In a new report, Postmaster General, Louis DeJoy, is being accused of creating an environment at his former company where employees would be pressured to make political contributions to Republican candidates. These employees would then be rewarded with bonuses for making such donations as a form of reimbursement.
This type of activity is known as a straw-donor scheme by which an individual makes a contribution to a political campaign and is then reimbursed so they can avoid contribution limits. Multiple employees at DeJoy’s former company, New Breed Logistics, have reportedly described how they were pressured to make the contributions and then rewarded after doing so.
While it is perfectly legal to encourage employees to make political contributions, reimbursing them for those contributions is a violation of federal election laws. A representative for DeJoy noted that he “sought and received legal advice to ensure that he, New Breed Logistics, and any person affiliated with New Breed fully complied with any and all laws”. The Washington Post goes into a deep dive of the campaign contribution activity and details its findings.

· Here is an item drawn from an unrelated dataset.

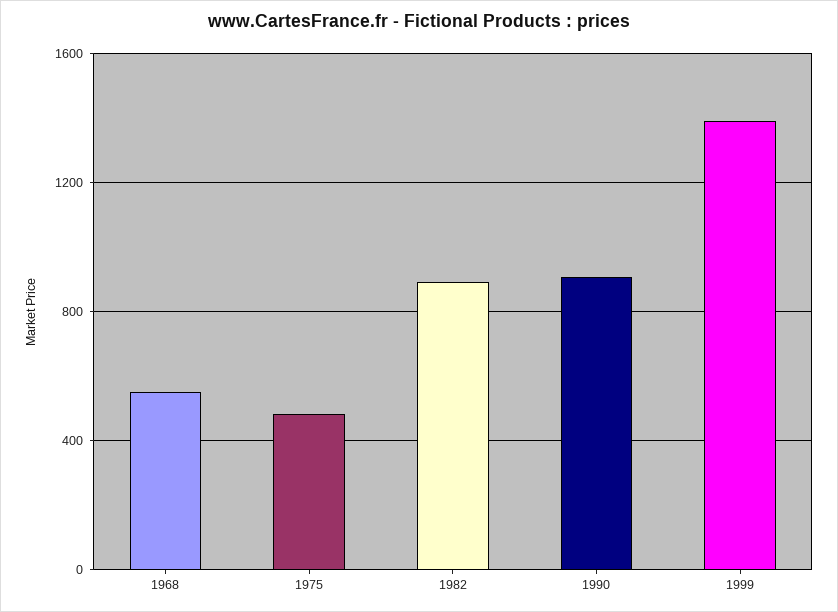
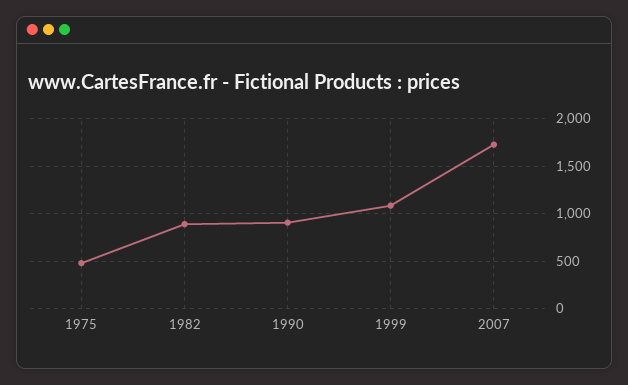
1968: 550 -> none
1999: 1400 -> 1100
2007: none -> 1700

This is yet another example of the need to have a complete and multi-layered compliance program. While there are potentially multiple laws that were violated, pay-to-play is one that immediately comes to the forefront. In this instance, political contribution attestation and pre-clearance would not have been enough, a verification layer was missing. Had the compliance team been notified of all transactions even if they were not pre-cleared, they potentially would have been able to notice a pattern of activity. Political contribution monitoring at the federal, state, and local level is that final verification layer that helps you “know what you don’t know” when it comes to protecting against pay-to-play.